Crime statistics in Northern Ireland, last updated on 5 August 2015.

Recorded crime

There were 105,072 crimes recorded by the police in 2014/15.

Crime has shown a general downwards trend over the last twelve years; it reached a peak of 142,496 in 2002/03 and fell to 100,389 in 2012/13. Since then crime has increased in each of the last two years bringing it back to the level of crime recorded five years ago in 2010/11. The level of crime in 2014/15 is now the 5th lowest annual level recorded in Northern Ireland since the new Home Office counting rules were introduced in 1998/99.

Experience of crime

Results from the 2013/14 Northern Ireland Crime Survey (NICS) estimate that 10.0% of all households and their adult occupants were victims of at least one crime in the previous year. This represents the lowest rate since the measure was first reported in NICS 1998 (23.0%).

A comparison of findings from NICS 2013/14 and the Crime Survey for England and Wales (CSEW) 2013/14 shows that the risk of becoming a victim of crime remains lower in Northern Ireland (10.0%) than in England and Wales (17.0%)

Domestic abuse crime

There were 13,426 domestic abuse crimes recorded in 2014/15.

The figure for 2014/15 is the highest level recorded since the beginning of the statistics series in 2004/05. Having fluctuated within a relatively narrow range between 2004/05 and 2010/11, recorded levels of domestic abuse crime have been showing increases each year since that point (up from 9,546 in 2010/11 to the current figure of 13,426 in 2014/15).

Hate crime

There were 921 crimes recorded by police as having a race hate motivation in 2014/15.

The level of racist incidents and crimes has increased each year since 2011/12.

There were 209 crimes recorded by police as having a homophobic motivation in 2014/15.

Homophobic motivated crimes reached their highest level recorded to date in 2014/15. They have been increasing year on year since 2011/12.

There were 1,043 crimes recorded by police as having a sectarian motivation in 2014/15.

The number of sectarian crimes for 2014/15 is the highest since 2009/10 when 1,264 sectarian crimes were recorded.

Anti-social behaviour

There were 60,982 anti-social behaviour incidents recorded by police in 2014/15.

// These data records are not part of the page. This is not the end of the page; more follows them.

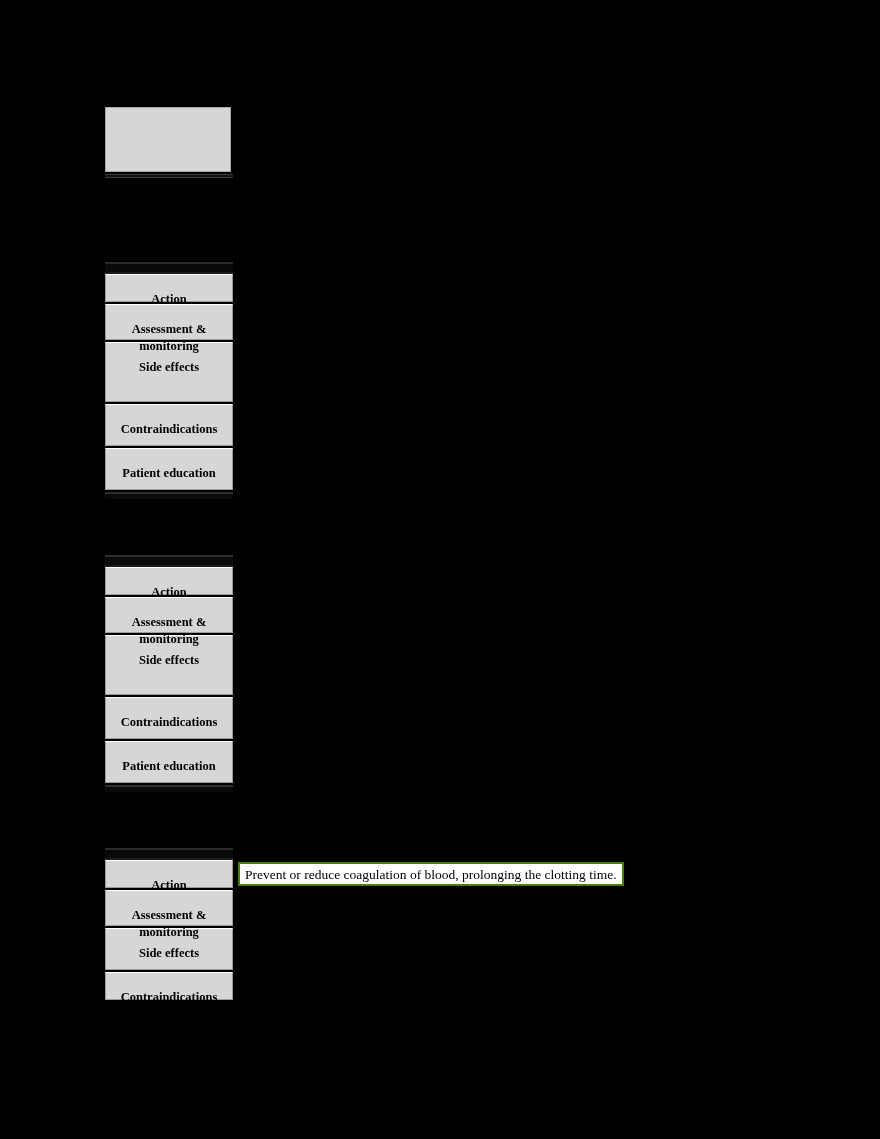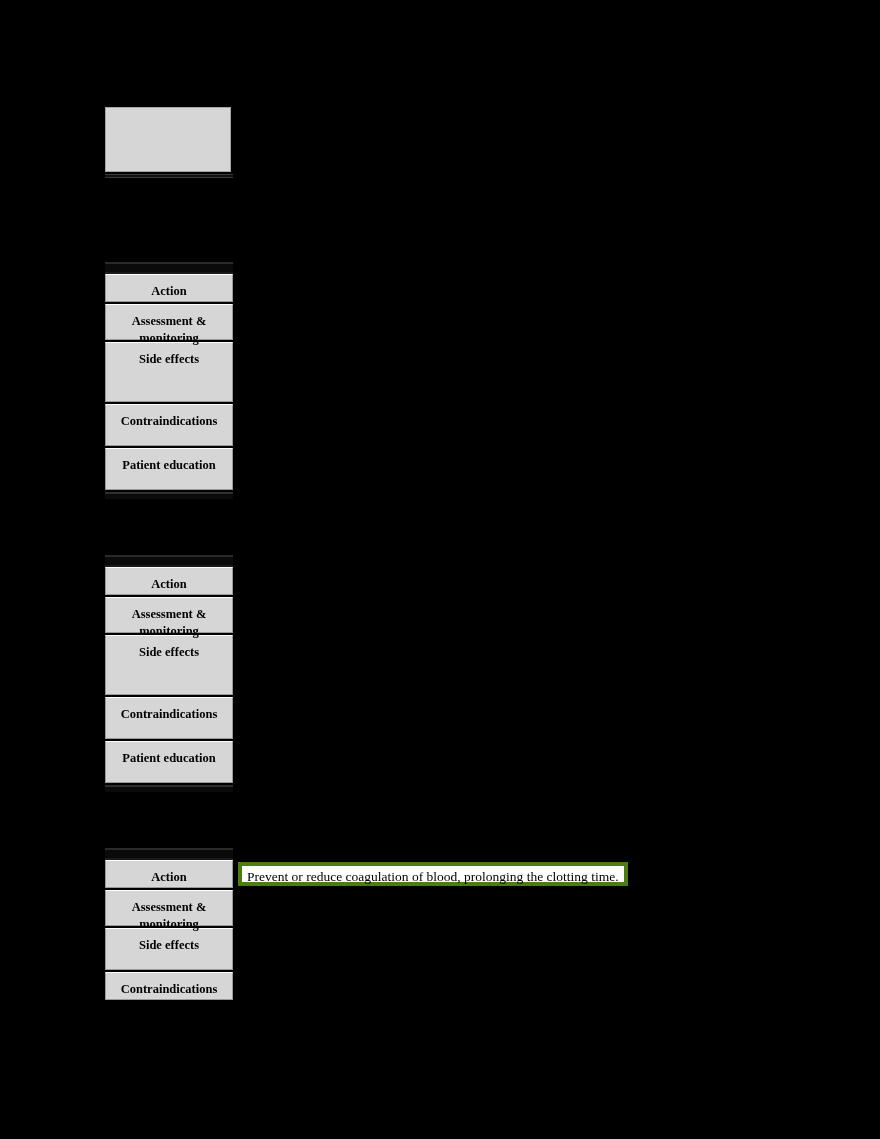--- a/index.html
+++ b/index.html
@@ -43,7 +43,7 @@
     font-weight: bold;
     font-size: 12.5px;
     color: #000000;
-    padding-top: 8px;
+    padding-top: 16px;
     line-height: 1.35;
     margin-bottom: 2px;
   }

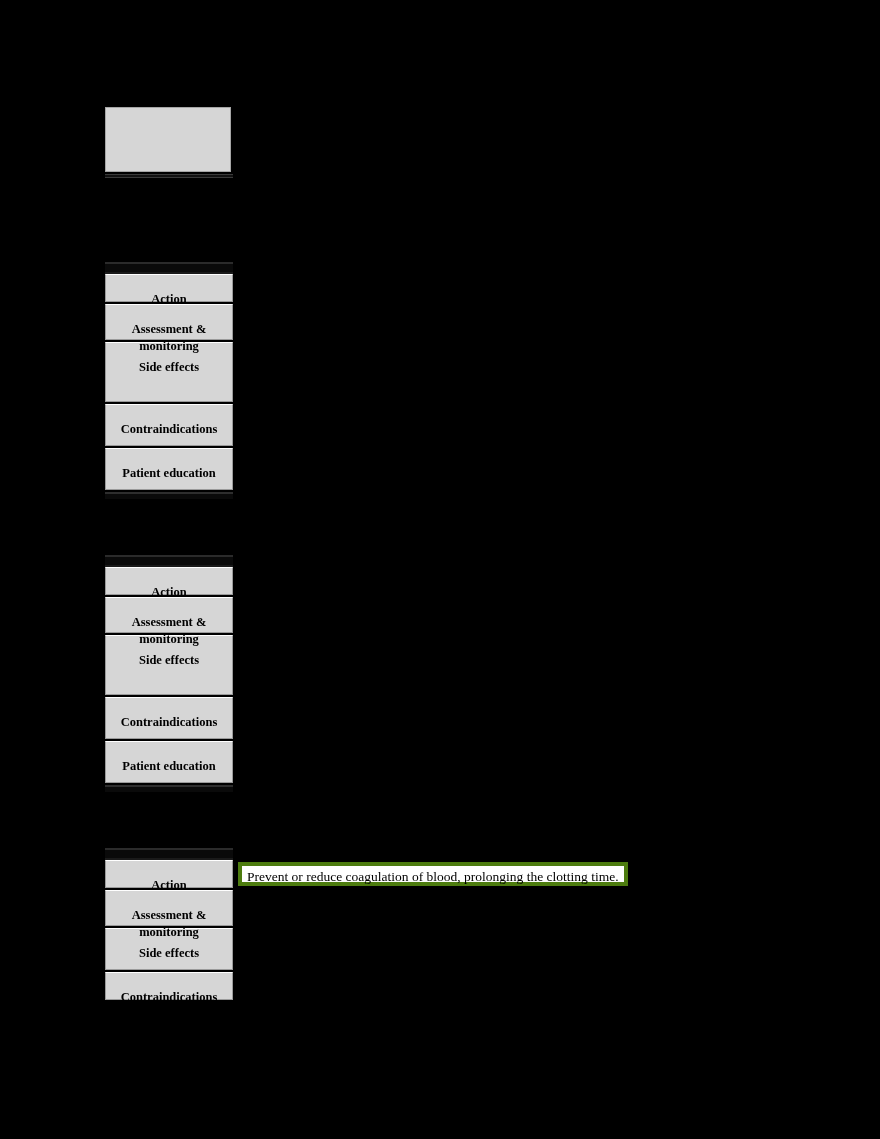--- a/index.html
+++ b/index.html
@@ -90,7 +90,7 @@
     top: 862px;
     height: 24px;
     background: #ffffff;
-    border: 4px solid #4d7c0f;
+    border: 2px solid #4d7c0f;
     box-sizing: border-box;
     color: #000000;
     font-size: 13.5px;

This is the second lowest level of ASB recorded by PSNI in a financial year period since this measure was introduced in April 2006 with the lowest being in 2013/14.

Prosecutions

There were 31,480 prosecutions disposed at all courts in 2014. Of these, 26,607 or 84.5% resulted in a conviction.

Convictions

Monetary penalties were the most frequent disposal at all courts in 2014, with 14,572 or 54.8% of all convictions having this type of disposal as their primary outcome.

There was a custodial outcome in 3,446 or 13.0% of cases at all courts in 2014.

Prisons

The average daily prison population was 1,826 in 2013. With the exception of a levelling off from 2007 to 2010, the average prison population has been increasing steadily since 2003.

At the end of September 2013, Northern Ireland had 101 prisoners for every 100,000 population. The corresponding rates were: 148 for England & Wales; 147 for Scotland; and 88 for the Republic of Ireland.

Confidence in policing

Based on the findings of the Northern Ireland Crime Survey, the proportion of people who expressed overall confidence in policing in the 12-months to December 2014 was 80.0%. (This is ‘overall confidence’ measure is a composite of several indicators covering both specific confidence in the police and on wider policing arrangements such as views on the effectiveness/independence of the Policing Board and the Police Ombudsman.)

Specifically, 84.8% expressed confidence in the day-to-day service provided by police for all the people of Northern Ireland and 79.9% expressed confidence that police treat Catholics and Protestants equally in Northern Ireland as a whole.

Confidence in the criminal justice system

Again, based on Crime Survey interviews conducted in the 12-months ending December 2014, findings indicate that 40.1% of respondents were confident that the CJS as a whole is effective; and 58.5% were confident that it was fair.